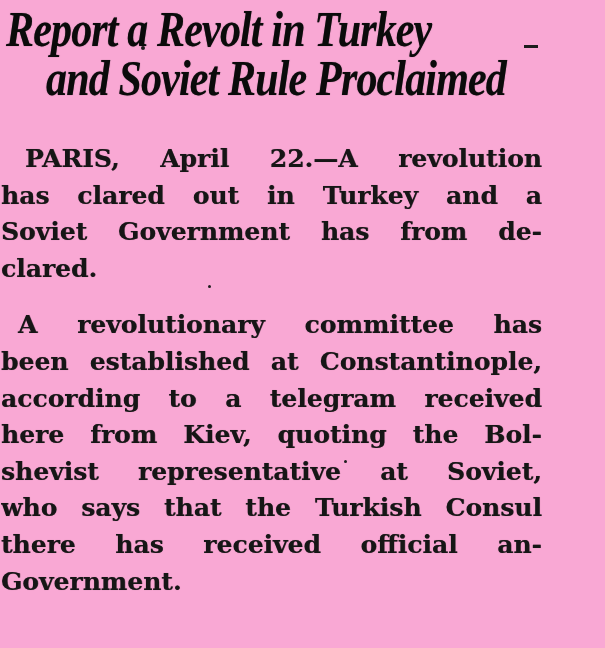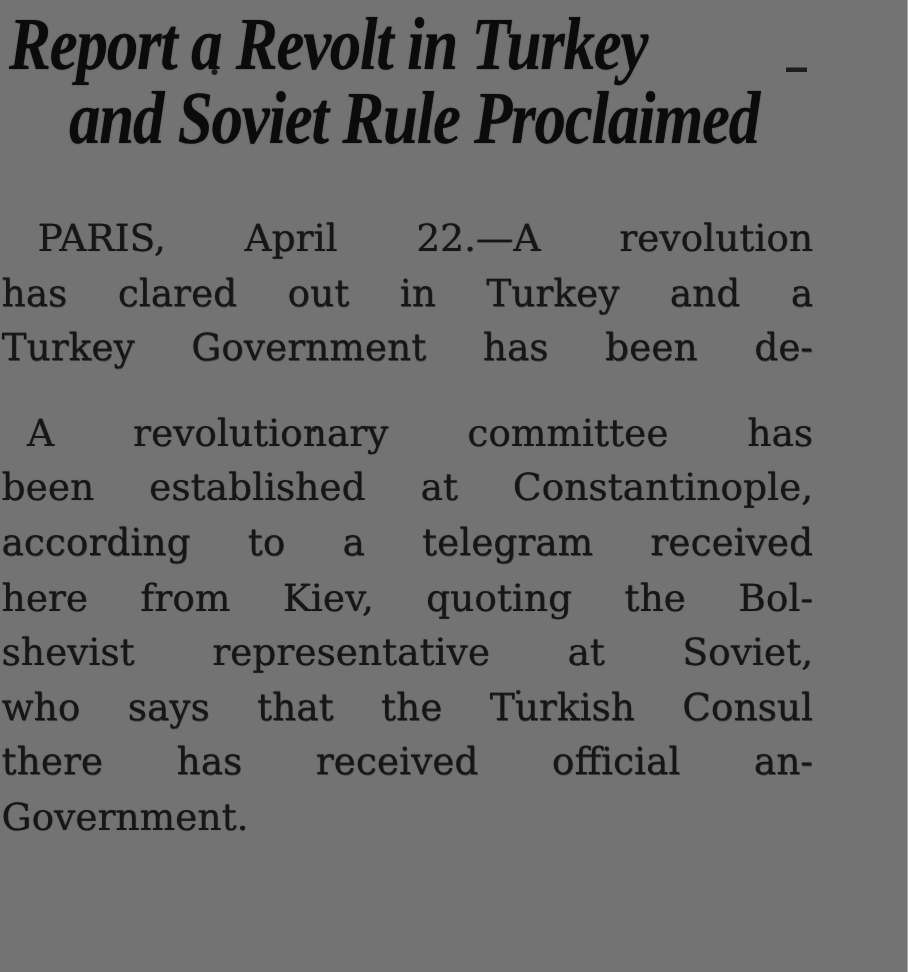--- a/index.html
+++ b/index.html
@@ -7,7 +7,7 @@
     position: relative;
     width: 605px;
     height: 648px;
-    background: #737373;
+    background: #f9a8d4;
     overflow: hidden;
     font-family: "DejaVu Serif", serif;
     color: #181818;

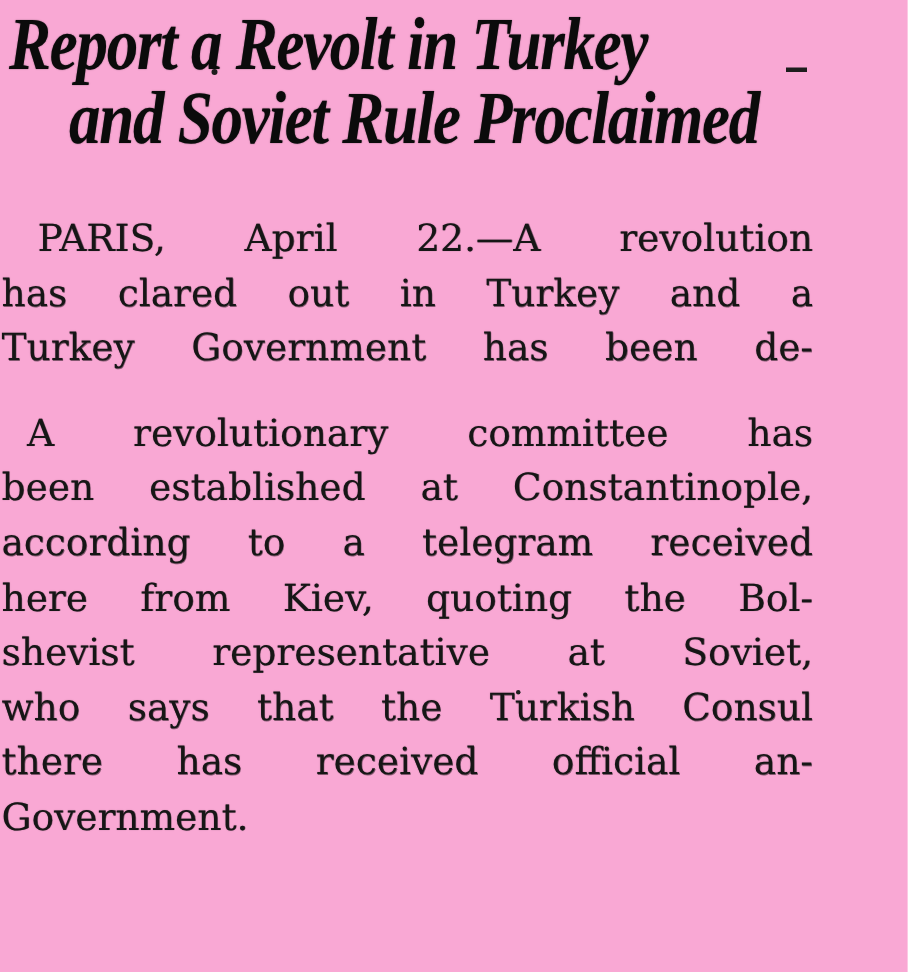--- a/index.html
+++ b/index.html
@@ -54,6 +54,7 @@
     text-justify: inter-word;
     overflow: hidden;
     white-space: nowrap; 
+    font-weight: bold;
   }
   .line.justified { white-space: normal; }
   .p1-first { text-indent: 24px; }

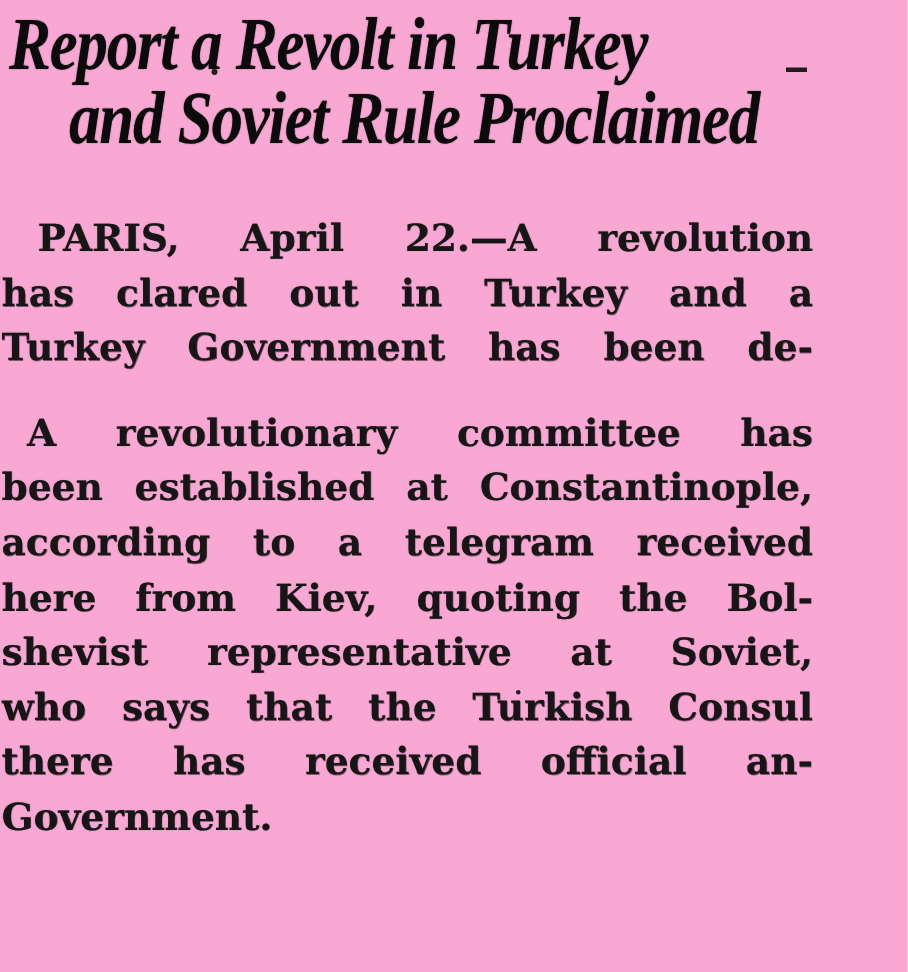--- a/index.html
+++ b/index.html
@@ -87,7 +87,7 @@
   <div class="body-text">
     <div class="line justified p1-first">PARIS, April 22.—A revolution</div>
     <div class="line justified">has clared out in Turkey and a</div>
-    <div class="line justified">Turkey Government has been de-</div>
+    <div class="line justified">Soviet Government has from de-</div>
     <div class="line justified p2-first">A revolutionary committee has</div>
     <div class="line justified">been established at Constantinople,</div>
     <div class="line justified">according to a telegram received</div>

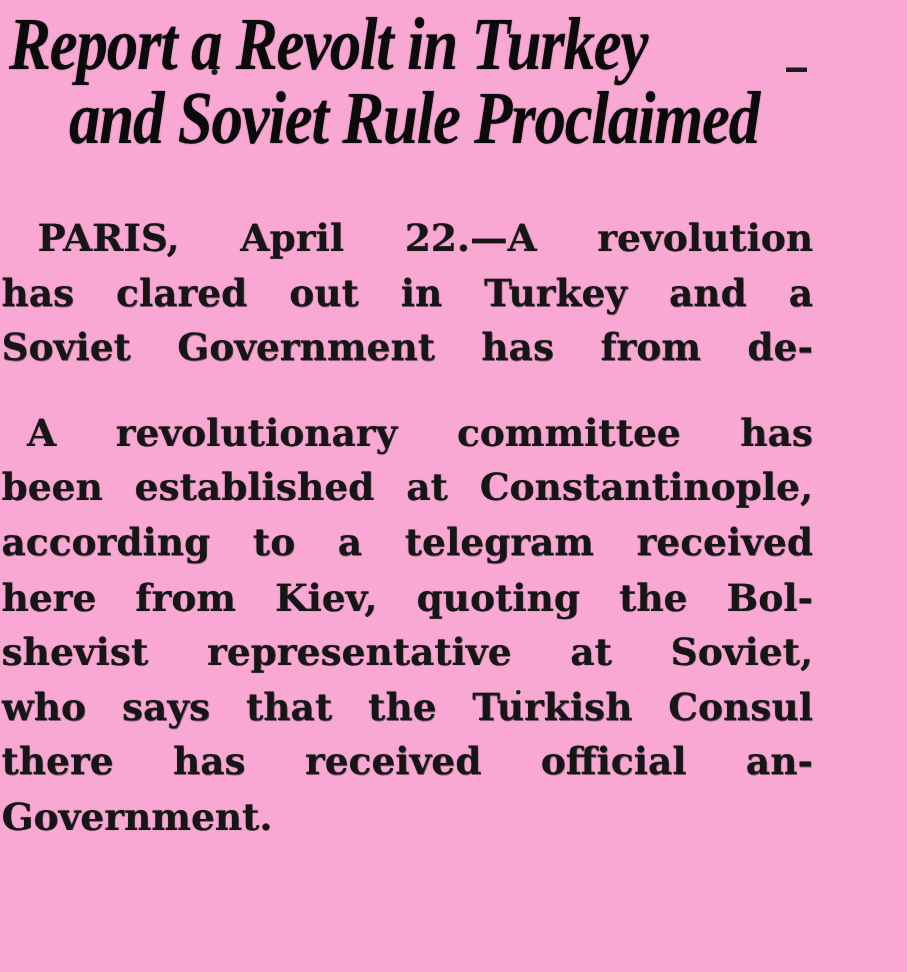--- a/index.html
+++ b/index.html
@@ -88,6 +88,7 @@
     <div class="line justified p1-first">PARIS, April 22.—A revolution</div>
     <div class="line justified">has clared out in Turkey and a</div>
     <div class="line justified">Soviet Government has from de-</div>
+    <div class="line flush">clared.</div>
     <div class="line justified p2-first">A revolutionary committee has</div>
     <div class="line justified">been established at Constantinople,</div>
     <div class="line justified">according to a telegram received</div>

REQUIREMENT
Leave out the pictures, then return every line of the data exactly.

SOLUTION FOR THIS PROBLEM
--- a/index.html
+++ b/index.html
@@ -7,7 +7,7 @@
     position: relative;
     width: 605px;
     height: 648px;
-    background: #737373;
+    background: #f9a8d4;
     overflow: hidden;
     font-family: "DejaVu Serif", serif;
     color: #181818;

--- a/index.html
+++ b/index.html
@@ -54,6 +54,7 @@
     text-justify: inter-word;
     overflow: hidden;
     white-space: nowrap; 
+    font-weight: bold;
   }
   .line.justified { white-space: normal; }
   .p1-first { text-indent: 24px; }

--- a/index.html
+++ b/index.html
@@ -87,7 +87,7 @@
   <div class="body-text">
     <div class="line justified p1-first">PARIS, April 22.—A revolution</div>
     <div class="line justified">has clared out in Turkey and a</div>
-    <div class="line justified">Turkey Government has been de-</div>
+    <div class="line justified">Soviet Government has from de-</div>
     <div class="line justified p2-first">A revolutionary committee has</div>
     <div class="line justified">been established at Constantinople,</div>
     <div class="line justified">according to a telegram received</div>

--- a/index.html
+++ b/index.html
@@ -88,6 +88,7 @@
     <div class="line justified p1-first">PARIS, April 22.—A revolution</div>
     <div class="line justified">has clared out in Turkey and a</div>
     <div class="line justified">Soviet Government has from de-</div>
+    <div class="line flush">clared.</div>
     <div class="line justified p2-first">A revolutionary committee has</div>
     <div class="line justified">been established at Constantinople,</div>
     <div class="line justified">according to a telegram received</div>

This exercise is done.